Dans la seconde moitié du xive s., alors que la Mésopotamie ne compte plus que deux grands États, s’amorce le vain conflit qui va affaiblir ces royaumes. Pour des raisons de prestige, pour imposer chacun sa prédominance à l’autre, les rois de Babylone et d’Assour se lancent dans une série de guerres décousues auxquelles participe bientôt l’Élam, à peine libéré de la tutelle babylonienne et qui, pour des raisons géographiques, réserve ses coups au Bas Pays. Même le triomphe de l’Assyrien Toukoulti-Ninourta Ier (1246-1209), qui a capturé le souverain kassite et s’est proclamé roi de Babylone, n’a pas de lendemain. De même, après que les raids successifs des Assyriens et des Élamites ont mis fin à la dynastie kassite (1153), la Babylonie se relève sous une dynastie à noms sémitiques, et une victoire de son roi Naboukoudour-outsour Ier (appelé par les modernes Nabuchodonosor Ier) provoque la fin du grand royaume d’Élam (v. 1120).

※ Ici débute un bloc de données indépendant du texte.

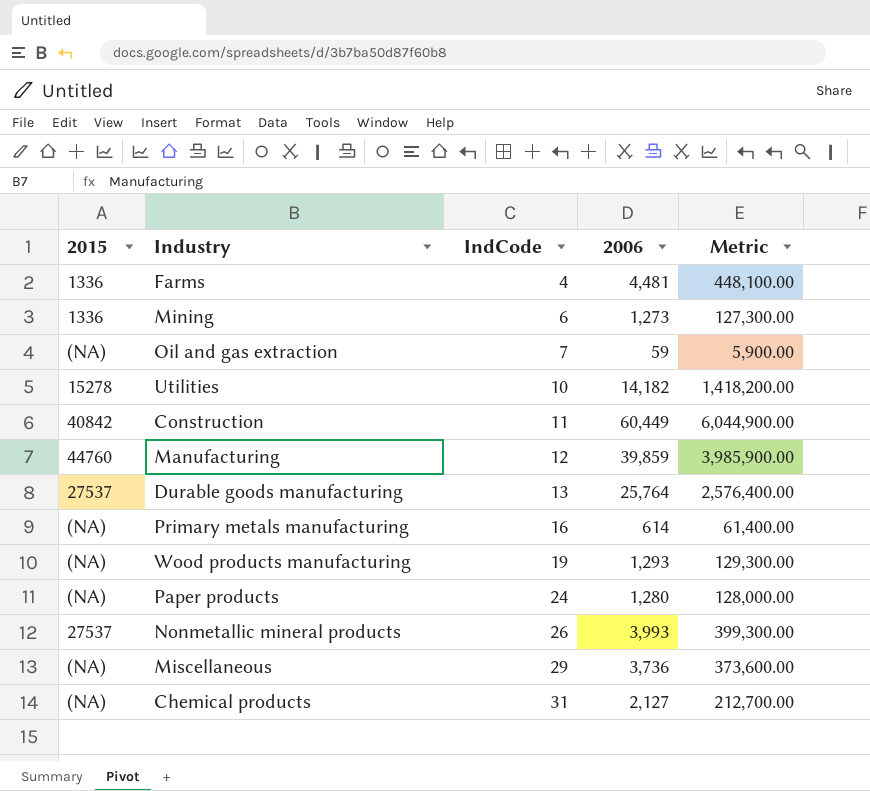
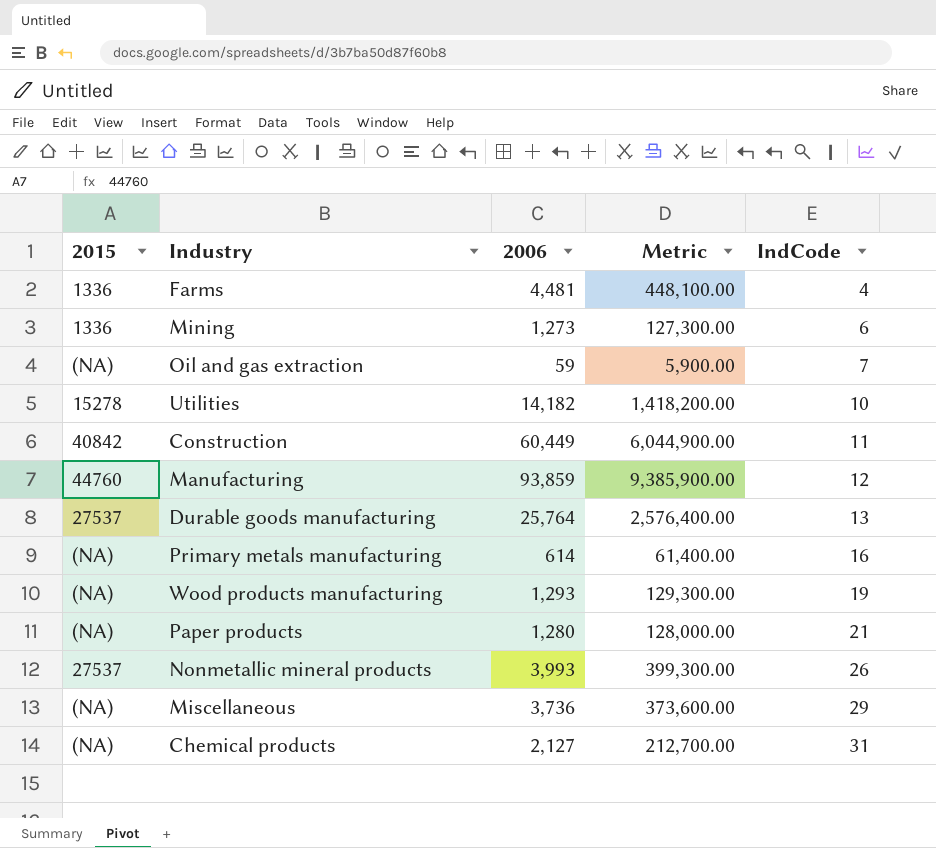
column IndCode | position: 3 -> 5
Manufacturing | 2006: 39,859 -> 93,859
Manufacturing | Metric: 3,985,900.00 -> 9,385,900.00
Paper products | IndCode: 24 -> 21

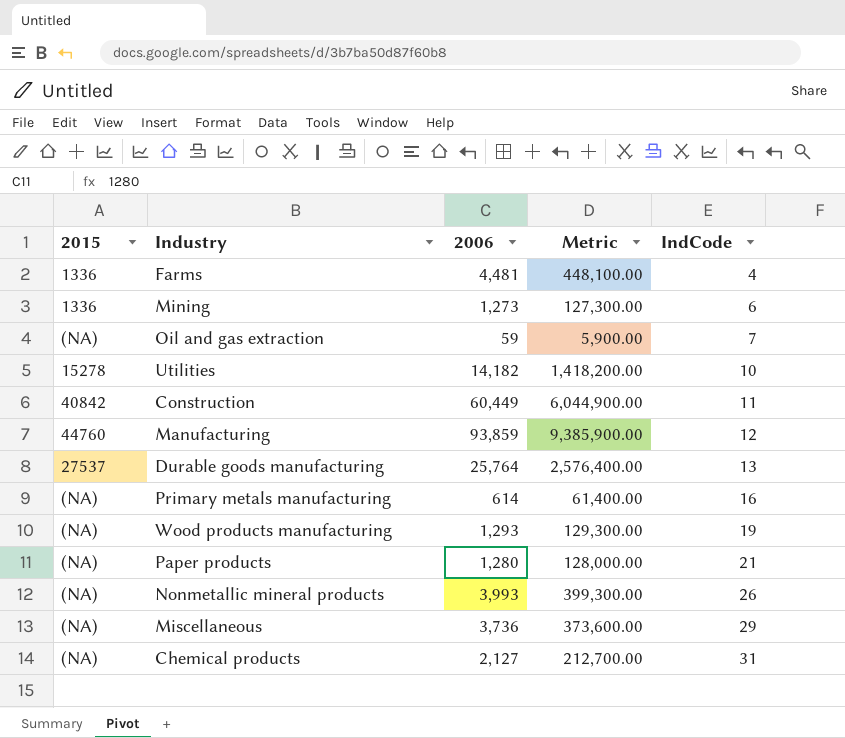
Nonmetallic mineral products | 2015: 27537 -> (NA)

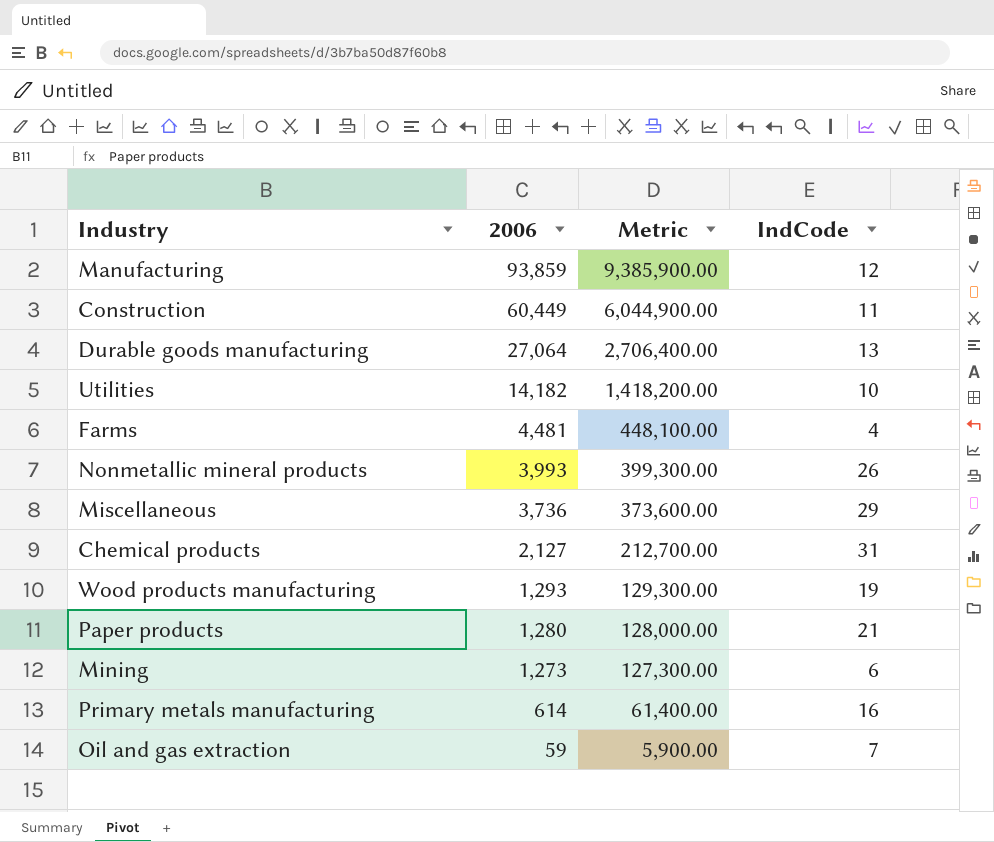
row order: IndCode ascending -> 2006 descending
column 2015 | position: 1 -> none
Durable goods manufacturing | 2006: 25,764 -> 27,064
Durable goods manufacturing | Metric: 2,576,400.00 -> 2,706,400.00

Ces conflits n’entravent ni le commerce ni les échanges culturels. La Babylonie exerce une influence puissante sur tout l’Orient, et surtout sur son voisin du Nord. Les Assyriens, qui montrent une certaine originalité dans l’élaboration de leur premier art, sont par contre les admirateurs et les fidèles disciples des scribes babyloniens et les adorateurs fervents des divinités du Sud.